Julia has syntax for row vectors, column vectors, and arrays.

In [None]:
[1 2 3] # a row vector

In [None]:
[1; 2; 3] # a column vector

In [None]:
[1. 2 3; 4 5 6] # a 2x3 real matrix
# compare with Python's syntax: np.array([[1, 2, 3], [4, 5, 6]])

In [None]:
[1 2; 4 3]

In [None]:
[1 0; 0 2; 10 3]

In [None]:
[1; 2 + 1im; 3]' # ' is transpose, and for complex-valued matrices is the conjugate transpose ("adjoint")

### Implementing multiplication by row

In [None]:
function matmult1(A, x)
    m, n = size(A)
    y = zeros(m)
    for i in 1:m # row index first, i.e., for each row
        for j in 1:n # we iterate over the columns
            y[i] += A[i,j] * x[j] # we apply the familiar definition
        end
    end
    y
end


In [None]:
A = reshape(1.:12, 3, 4) # a 3x4 matrix with the numbers 1:12

In [None]:
x = [10., 0, 0, 0]

In [None]:
matmult1(A, x)

In [None]:
# Dot product
A[2, :]' * x

In [None]:
function matmult2(A, x)
    m, n = size(A)
    y = zeros(m)
    for i in 1:m # iterate over rows of A
        y[i] = A[i,:]' * x # this way we use the dot product between the transposed row of A and the whole x
    end
    y
end

matmult2(A, x)

Curiosity: which one is faster? Which one takes more allocations?


In [None]:
@time matmult1(A,x)
@time matmult2(A,x)

### Implementing multiplication by column


In [None]:
function matmult3(A, x)
    m, n = size(A)
    y = zeros(m)
    for j in 1:n # iterate over columns of A
        y += A[:, j] * x[j]
    end
    y
end

matmult3(A, x)

In [None]:
@time matmult3(A, x)

In [None]:
A * x # built-in matrix-vector multiply

In [None]:
@time A * x  # We'll use this version

Check the standard operations [documentation page](https://docs.julialang.org/en/v1/stdlib/LinearAlgebra/#Standard-functions).

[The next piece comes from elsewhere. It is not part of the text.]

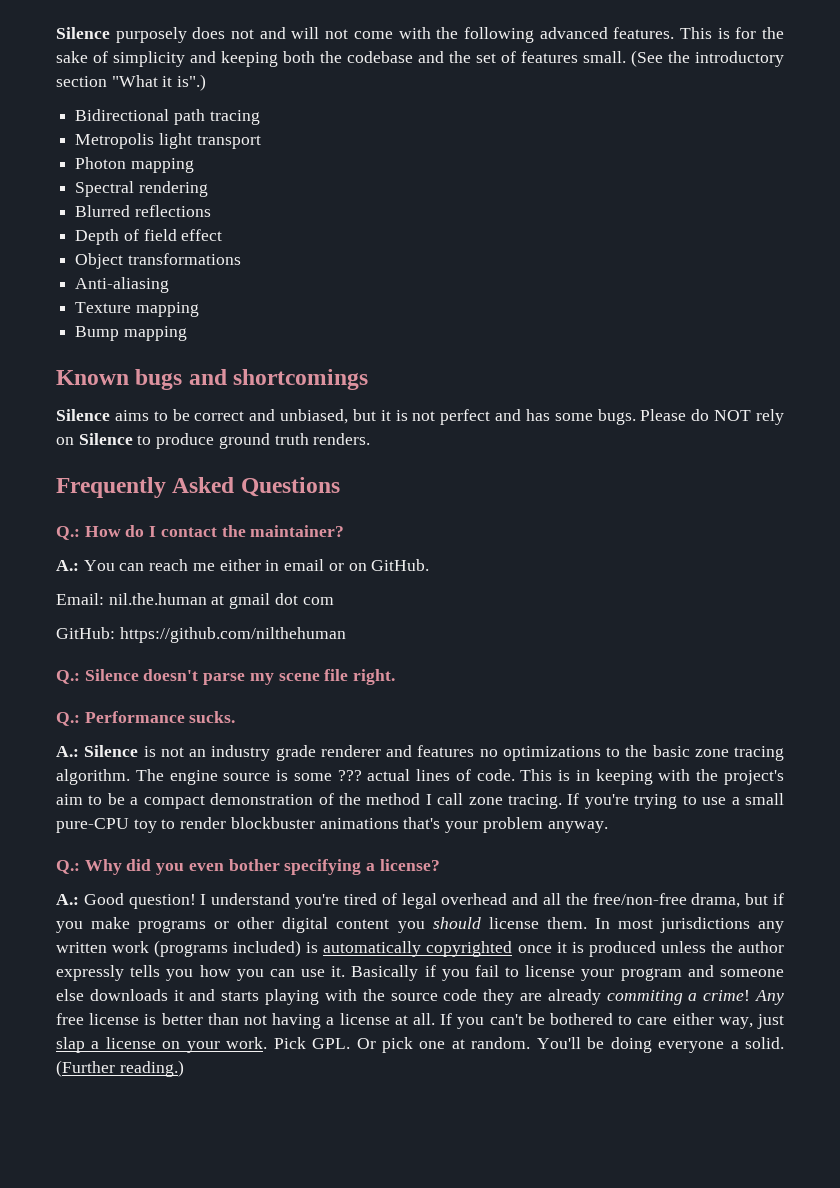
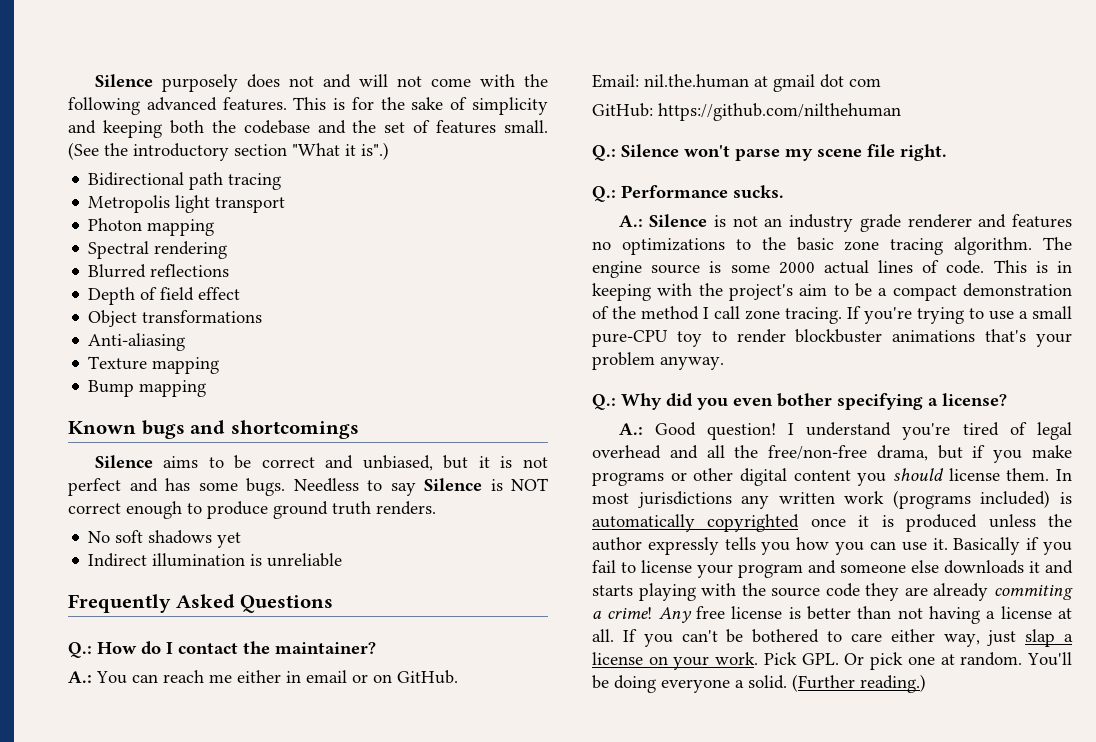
[640,409,785,425] [56,433,133,445] Please do NOT rely on Silence -> [293,478,548,496] [68,501,182,519] Needless to say Silence is NOT correct enough
(371, 439) none -> [88,530,242,548] [88,553,343,567] // No soft shadows yet // Indirect illumination is unreliable
[143,669,199,681] doesn't -> [684,145,730,157] won't
[337,770,362,781] ??? -> [778,262,815,274] 2000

## 2. Polynomial evaluation 
### Polynomial evaluation is (continuous) linear algebra
We can evaluate polynomials using matrix-vector multiplication.
For example,
$$ - 3x + 5x^3 = \Bigg[ 1 \Bigg|\, x \Bigg|\, x^2 \,\Bigg|\, x^3 \Bigg] \begin{bmatrix}0 \\ -3 \\ 0 \\ 5 \end{bmatrix} . $$

In [None]:
using Pkg
Pkg.add("Polynomials")

using Polynomials
P(x) = Polynomial(x)

p = [0, -3, 0, 5] # vector of coefficients for the canonical basis
q = [1, 2, 3, 4]
@show f = P(p)
@show g = P(q)
h = f + g
@show h
@show P(p+q) # we can see that the polynomial evaluation as a linear combination (of matrix columns) is a linear transformation!
x = [0., 1, 2]
h.(x) # can be applied to each element of a vector with the dot operator

In [None]:
plot(h, legend=:bottomright, xlim=(-2, 2))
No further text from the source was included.